» **WHAT THE TASK REQUIRES**: All lines from the one that contains "[191,191,245,206] present ->" through the close of the entries below are to be repeated exactly, without any pictures.

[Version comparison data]
□ □ □

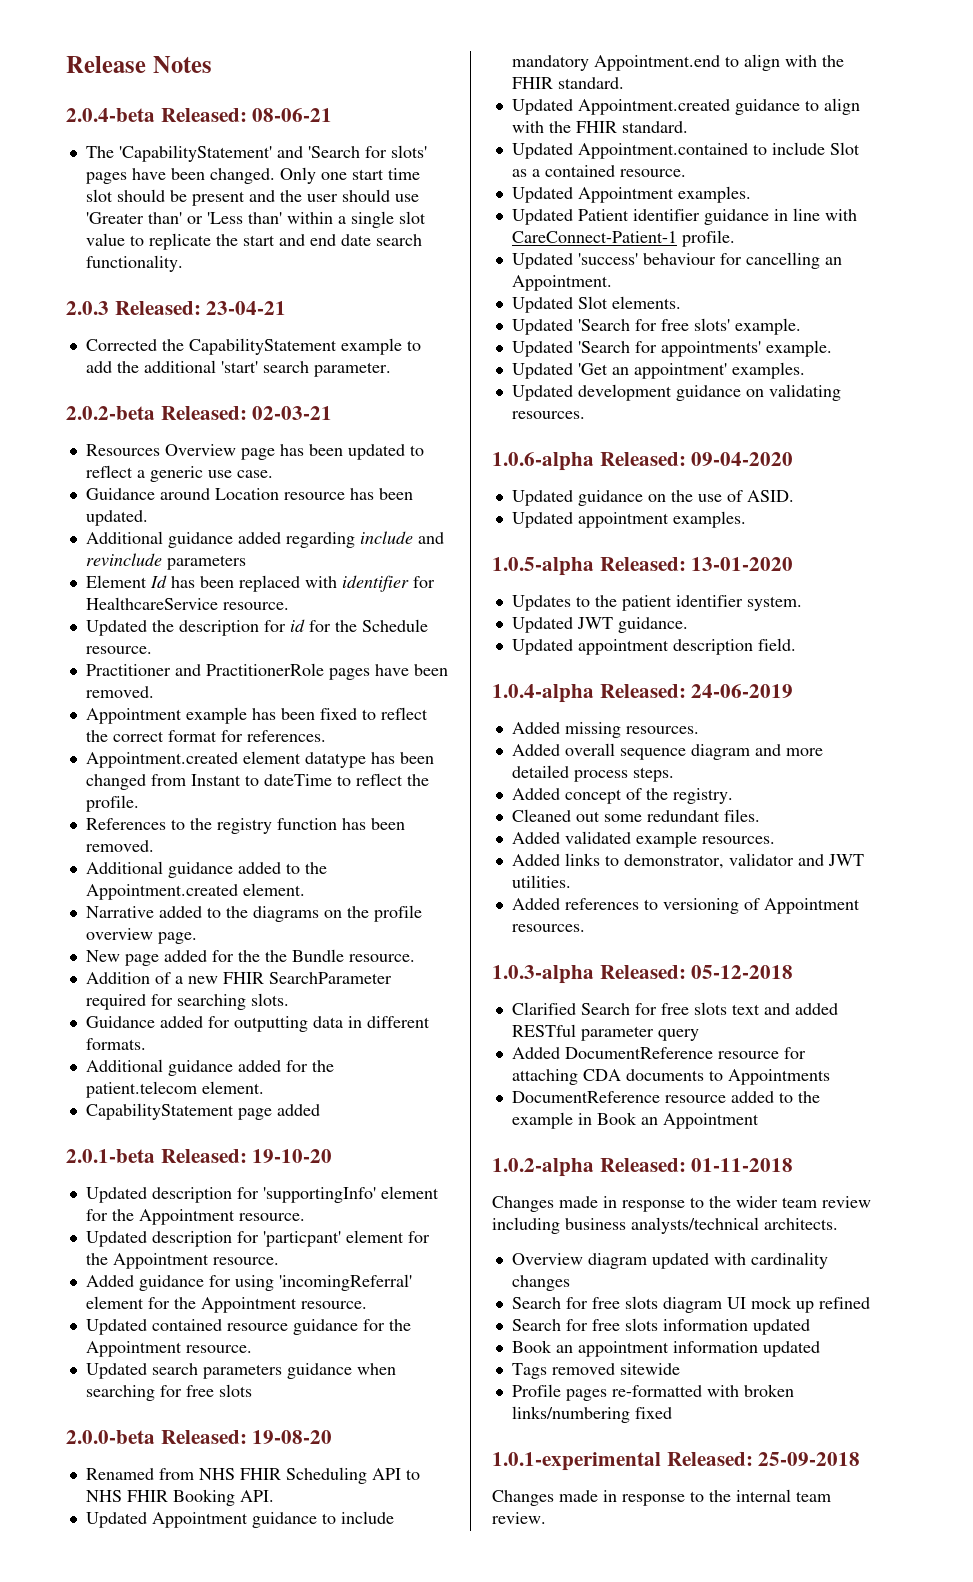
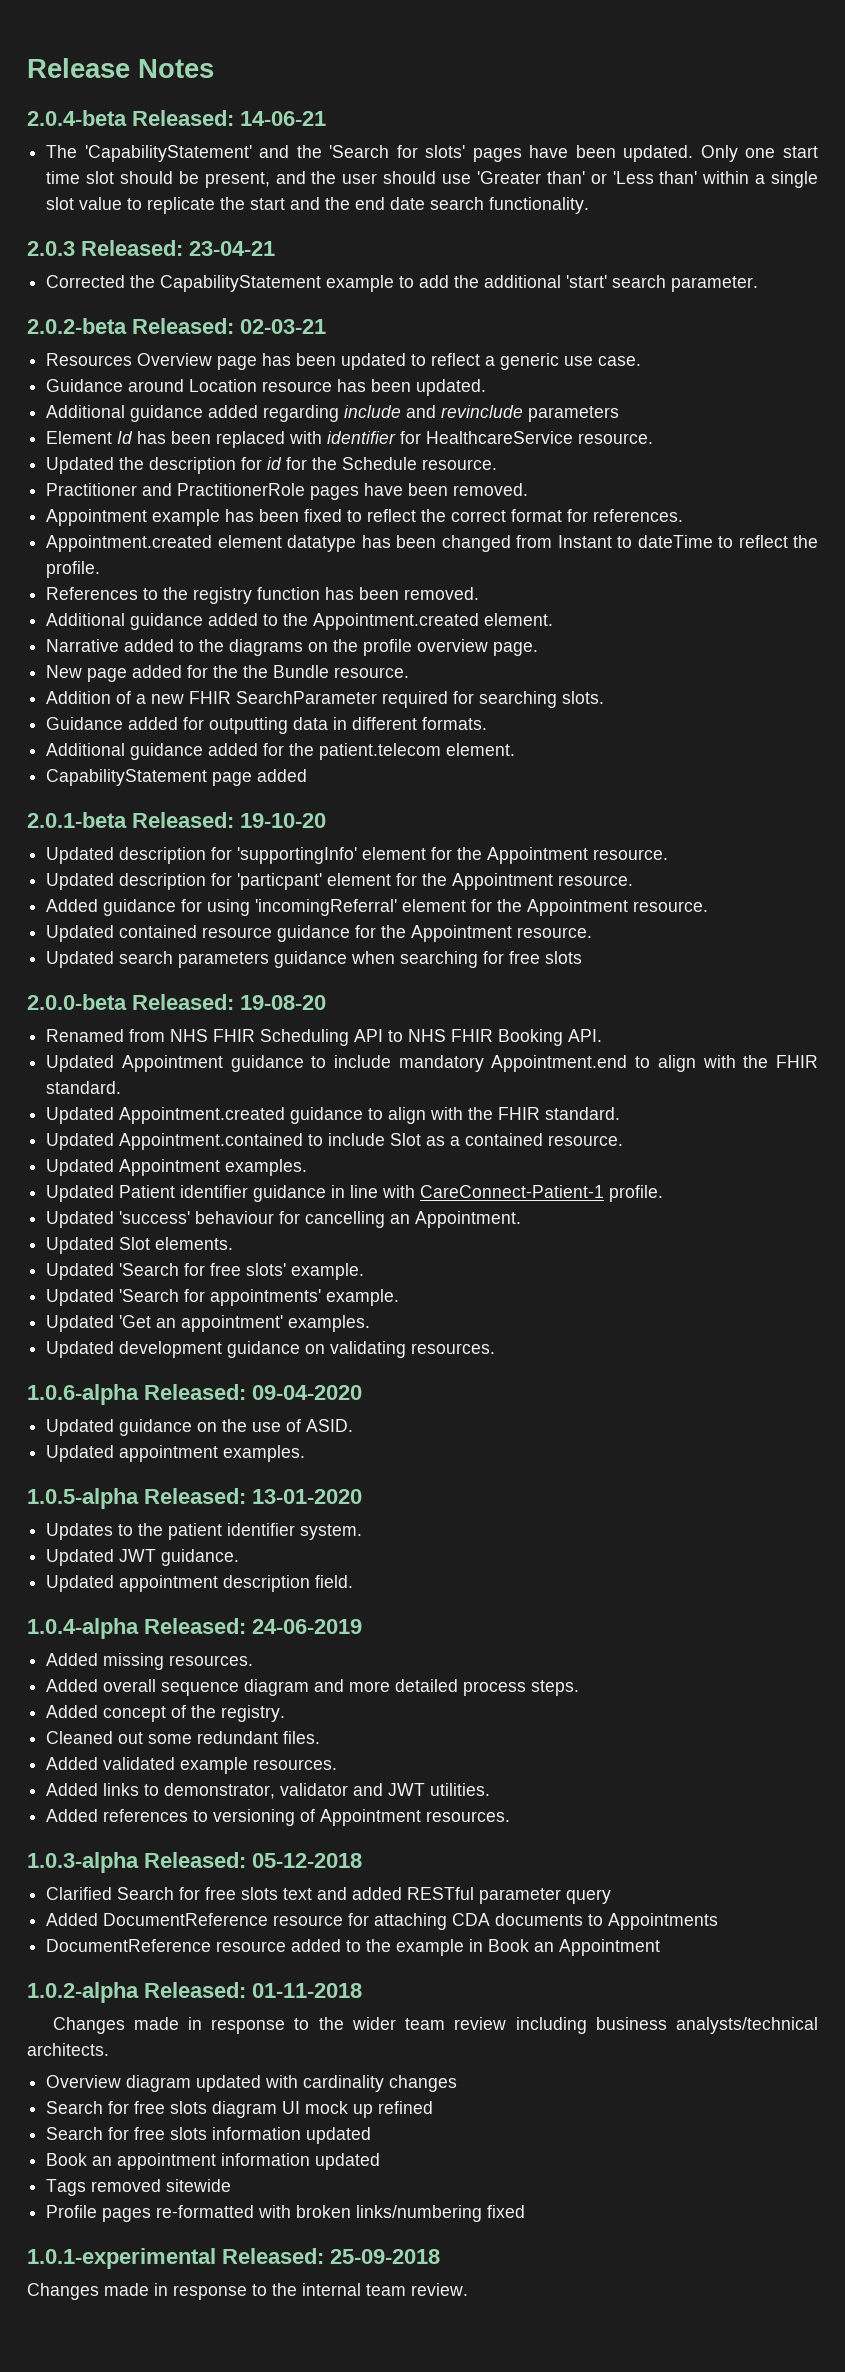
[252,108,333,122] 08-06-21 -> [240,111,326,126] 14-06-21
(303, 152) none -> [296,145,322,158] the
[209,168,275,184] changed. -> [623,145,694,162] updated.
[191,191,245,206] present -> [204,172,270,188] present,
(305, 240) none -> [325,197,351,210] the

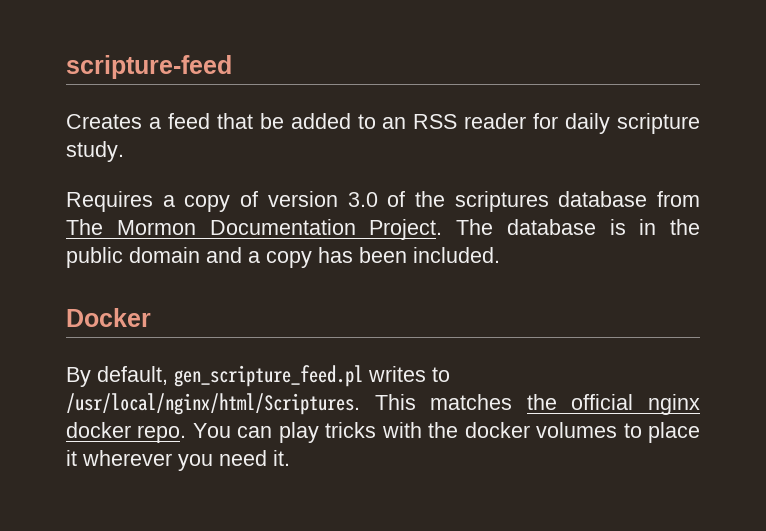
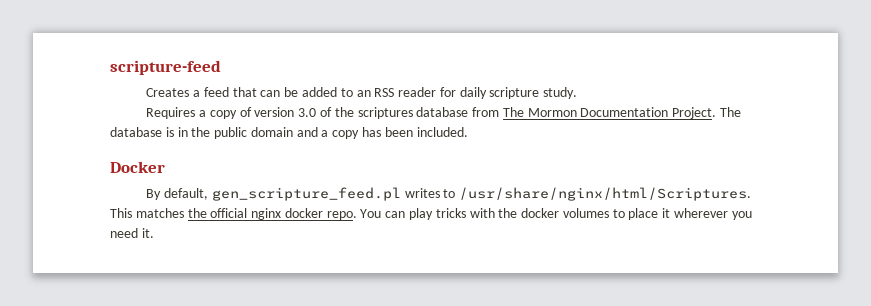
(253, 121) none -> [260,90,281,97] can
[66,393,360,415] /usr/local/nginx/html/Scriptures. -> [459,187,752,201] /usr/share/nginx/html/Scriptures.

□ □ □

» **COMPLETED EXERCISE**:
[191,191,245,206] present -> [204,172,270,188] present,
(305, 240) none -> [325,197,351,210] the

(253, 121) none -> [260,90,281,97] can
[66,393,360,415] /usr/local/nginx/html/Scriptures. -> [459,187,752,201] /usr/share/nginx/html/Scriptures.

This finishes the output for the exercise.